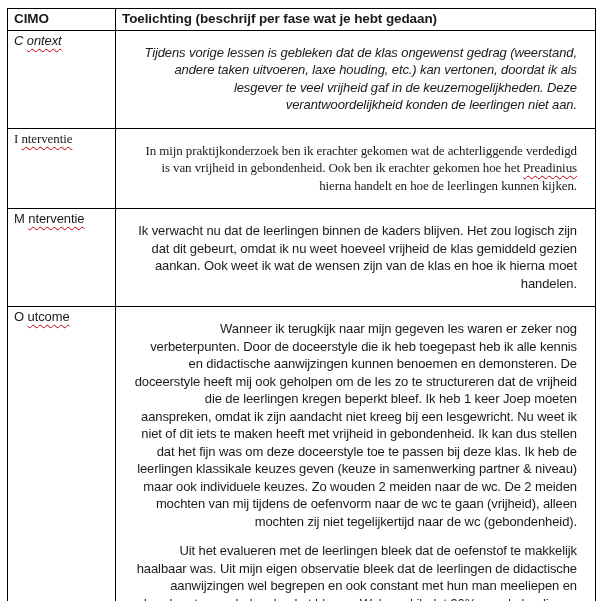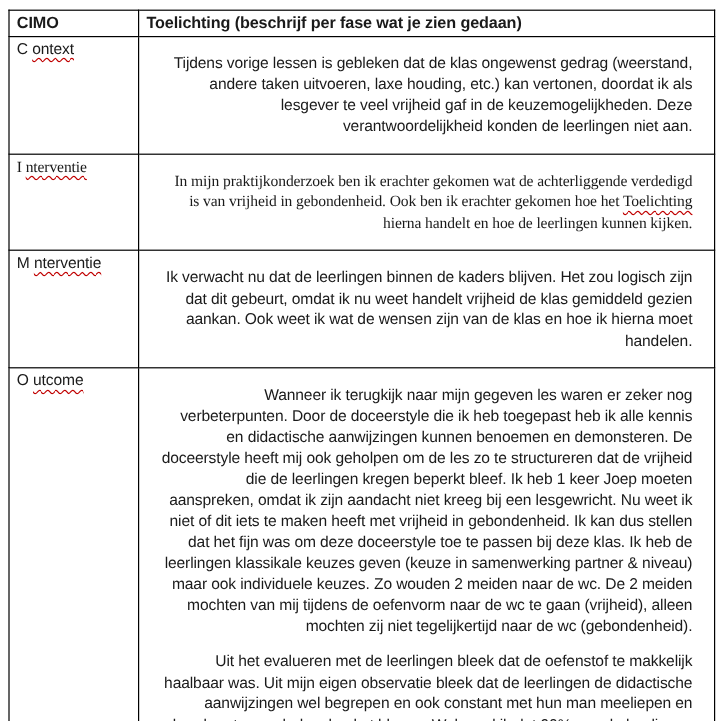--- a/index.html
+++ b/index.html
@@ -40,21 +40,21 @@
     overflow: hidden;
   }
   table.cimo th {
     font-weight: bold;
     font-size: 13.5px;
   }
   col.c-label { width: 108px; }
   col.c-text  { width: 480px; }
 
   tr.row-header { height: 21px; }
-  tr.row-c { height: 72px; }
+  tr.row-c { height: 72px; font-style: italic; }
   tr.row-i { height: 53px; font-family: Liberation Serif, serif; }
   tr.row-m { height: 71px; }
   tr.row-o { height: 366px; }
 
   .para { margin: 12px; text-align: right; }
 
   .misspelled {
     text-decoration-line: underline;
     text-decoration-style: wavy;
     text-decoration-color: #c00000;
@@ -67,41 +67,41 @@
 
 <div class="page">
   <table class="cimo">
     <colgroup>
       <col class="c-label">
       <col class="c-text">
     </colgroup>
     <tbody>
       <tr class="row-header">
         <th>CIMO</th>
-        <th>Toelichting (beschrijf per fase wat je zien gedaan)</th>
+        <th>Toelichting (beschrijf per fase wat je hebt gedaan)</th>
       </tr>
 
       <tr class="row-c">
         <td><span>C </span><span class="misspelled">ontext</span></td>
         <td>
           <div class="para">Tijdens vorige lessen is gebleken dat de klas ongewenst gedrag (weerstand, andere taken uitvoeren, laxe houding, etc.) kan vertonen, doordat ik als lesgever te veel vrijheid gaf in de keuzemogelijkheden. Deze verantwoordelijkheid konden de leerlingen niet aan.</div>
         </td>
       </tr>
 
       <tr class="row-i">
         <td><span>I </span><span class="misspelled">nterventie</span></td>
         <td>
-          <div class="para"><span>In mijn praktijkonderzoek ben ik erachter gekomen wat de achterliggende verdedigd is van vrijheid in gebondenheid. Ook ben ik erachter gekomen hoe het </span><span class="misspelled">Toelichting</span><span> hierna handelt en hoe de leerlingen kunnen kijken.</span></div>
+          <div class="para"><span>In mijn praktijkonderzoek ben ik erachter gekomen wat de achterliggende verdedigd is van vrijheid in gebondenheid. Ook ben ik erachter gekomen hoe het </span><span class="misspelled">Preadinius</span><span> hierna handelt en hoe de leerlingen kunnen kijken.</span></div>
         </td>
       </tr>
 
       <tr class="row-m">
         <td><span>M </span><span class="misspelled">nterventie</span></td>
         <td>
-          <div class="para">Ik verwacht nu dat de leerlingen binnen de kaders blijven. Het zou logisch zijn dat dit gebeurt, omdat ik nu weet handelt vrijheid de klas gemiddeld gezien aankan. Ook weet ik wat de wensen zijn van de klas en hoe ik hierna moet handelen.</div>
+          <div class="para">Ik verwacht nu dat de leerlingen binnen de kaders blijven. Het zou logisch zijn dat dit gebeurt, omdat ik nu weet hoeveel vrijheid de klas gemiddeld gezien aankan. Ook weet ik wat de wensen zijn van de klas en hoe ik hierna moet handelen.</div>
         </td>
       </tr>
 
       <tr class="row-o">
         <td><span>O </span><span class="misspelled">utcome</span></td>
         <td>
           <div class="para">Wanneer ik terugkijk naar mijn gegeven les waren er zeker nog verbeterpunten. Door de doceerstyle die ik heb toegepast heb ik alle kennis en didactische aanwijzingen kunnen benoemen en demonsteren. De doceerstyle heeft mij ook geholpen om de les zo te structureren dat de vrijheid die de leerlingen kregen beperkt bleef. Ik heb 1 keer Joep moeten aanspreken, omdat ik zijn aandacht niet kreeg bij een lesgewricht. Nu weet ik niet of dit iets te maken heeft met vrijheid in gebondenheid. Ik kan dus stellen dat het fijn was om deze doceerstyle toe te passen bij deze klas. Ik heb de leerlingen klassikale keuzes geven (keuze in samenwerking partner &amp; niveau) maar ook individuele keuzes. Zo wouden 2 meiden naar de wc. De 2 meiden mochten van mij tijdens de oefenvorm naar de wc te gaan (vrijheid), alleen mochten zij niet tegelijkertijd naar de wc (gebondenheid).</div>
           <div class="para">Uit het evalueren met de leerlingen bleek dat de oefenstof te makkelijk haalbaar was. Uit mijn eigen observatie bleek dat de leerlingen de didactische aanwijzingen wel begrepen en ook constant met hun man meeliepen en daardoor tussen bal en basket bleven. Wel vond ik dat 90% van de leerlingen te dichtbij of te ver van zijn man verdedigd. De afstand (armlengte) is dus iets om de volgende keer op door te gaan. Al moet ik wel zeggen dat het heel mooi was om te zien dat de intensiteit van het verdedigen erg hoog lag, terwijl dit normaal veel lager is tijdens een basketbal les.</div>
         </td>
       </tr>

Problem to work on
What you should repeat exactly is the run of lines from the top of the listing above through the line with "53px; font-family: Liberation", without pictures.

Solution to the problem
--- a/index.html
+++ b/index.html
@@ -40,21 +40,21 @@
     overflow: hidden;
   }
   table.cimo th {
     font-weight: bold;
     font-size: 13.5px;
   }
   col.c-label { width: 108px; }
   col.c-text  { width: 480px; }
 
   tr.row-header { height: 21px; }
-  tr.row-c { height: 72px; }
+  tr.row-c { height: 72px; font-style: italic; }
   tr.row-i { height: 53px; font-family: Liberation Serif, serif; }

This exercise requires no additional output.